**ACTION ITEM**: Among the entries below, find the lines with the word "caret" and copy them.

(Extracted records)
==============================
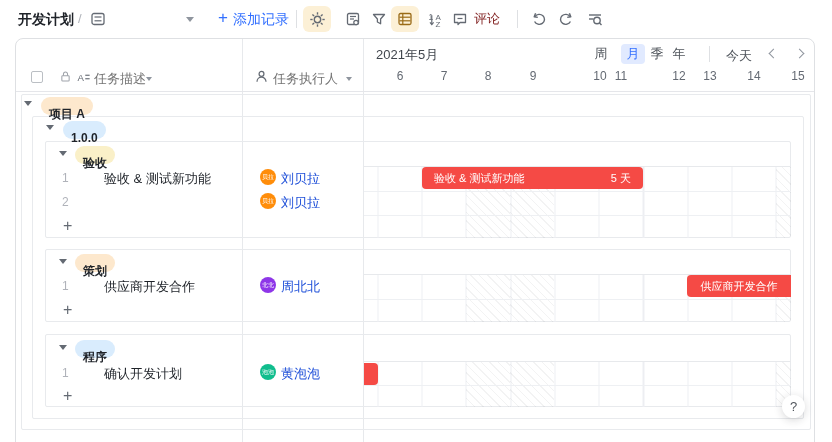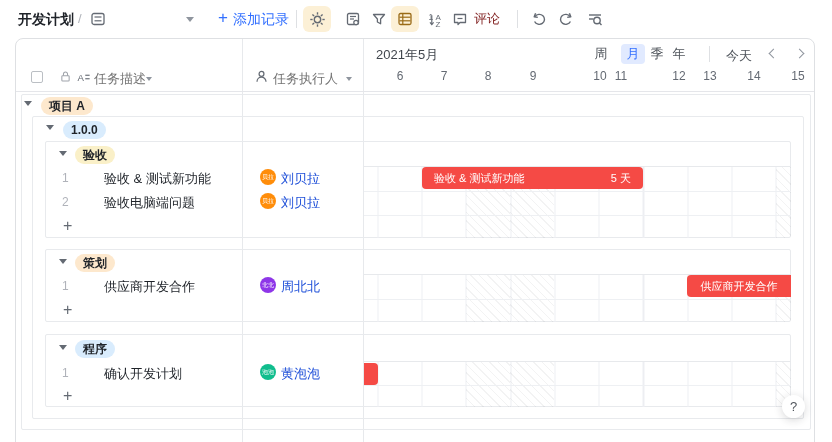--- a/index.html
+++ b/index.html
@@ -34,7 +34,7 @@
   .checkbox { width:12px; height:12px; border:1px solid #bbbfc4; border-radius:2px; background:#fff; }
   .caret-sm { display:inline-block; width:0; height:0; border-left:3.5px solid transparent; border-right:3.5px solid transparent; border-top:4.5px solid #8f959e; }
   .caret-row { display:inline-block; width:0; height:0; border-left:4px solid transparent; border-right:4px solid transparent; border-top:5px solid #646a73; }
-  .pill { display:inline-block; height:18px; line-height:18px; padding:0 8px; border-radius:9px; font-size:12px; font-weight:bold; color:#1f2329; }
+  .pill { display:inline-block; height:18px; line-height:18px; padding:8px 8px; border-radius:9px; font-size:12px; font-weight:bold; color:#1f2329; }
   .rownum { font-size:12px; color:#b0b3ba; }
   .tasktitle { font-size:13px; color:#1f2329; white-space:nowrap; }
   .avatar { width:16px; height:16px; border-radius:50%; color:#fff; font-size:6px; line-height:16px; text-align:center; letter-spacing:0; }

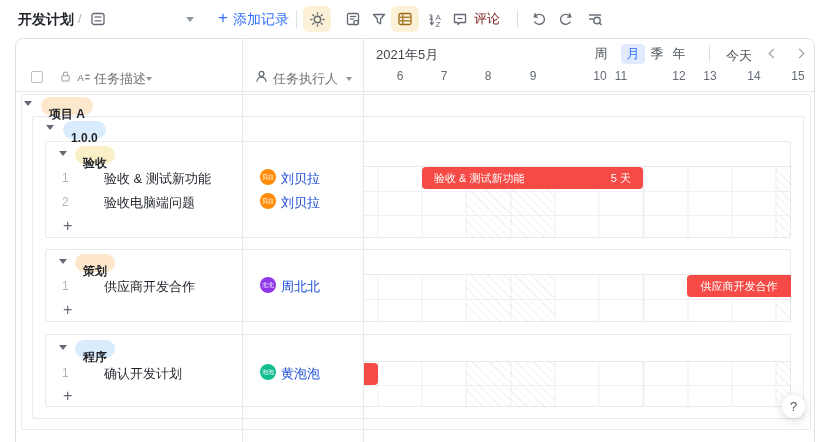--- a/index.html
+++ b/index.html
@@ -279,7 +279,6 @@
     <div class="abs aname" style="left:265px;top:131px;">刘贝拉</div>
 
     <div class="abs rownum" style="left:46px;top:156px;">2</div>
-    <div class="abs tasktitle" style="left:88px;top:155px;">验收电脑端问题</div>
     <div class="abs avatar" style="left:244px;top:154px;background:#ff8d0a;">贝拉</div>
     <div class="abs aname" style="left:265px;top:155px;">刘贝拉</div>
==============================
**PROBLEM SOLUTION**:
   .caret-sm { display:inline-block; width:0; height:0; border-left:3.5px solid transparent; border-right:3.5px solid transparent; border-top:4.5px solid #8f959e; }
   .caret-row { display:inline-block; width:0; height:0; border-left:4px solid transparent; border-right:4px solid transparent; border-top:5px solid #646a73; }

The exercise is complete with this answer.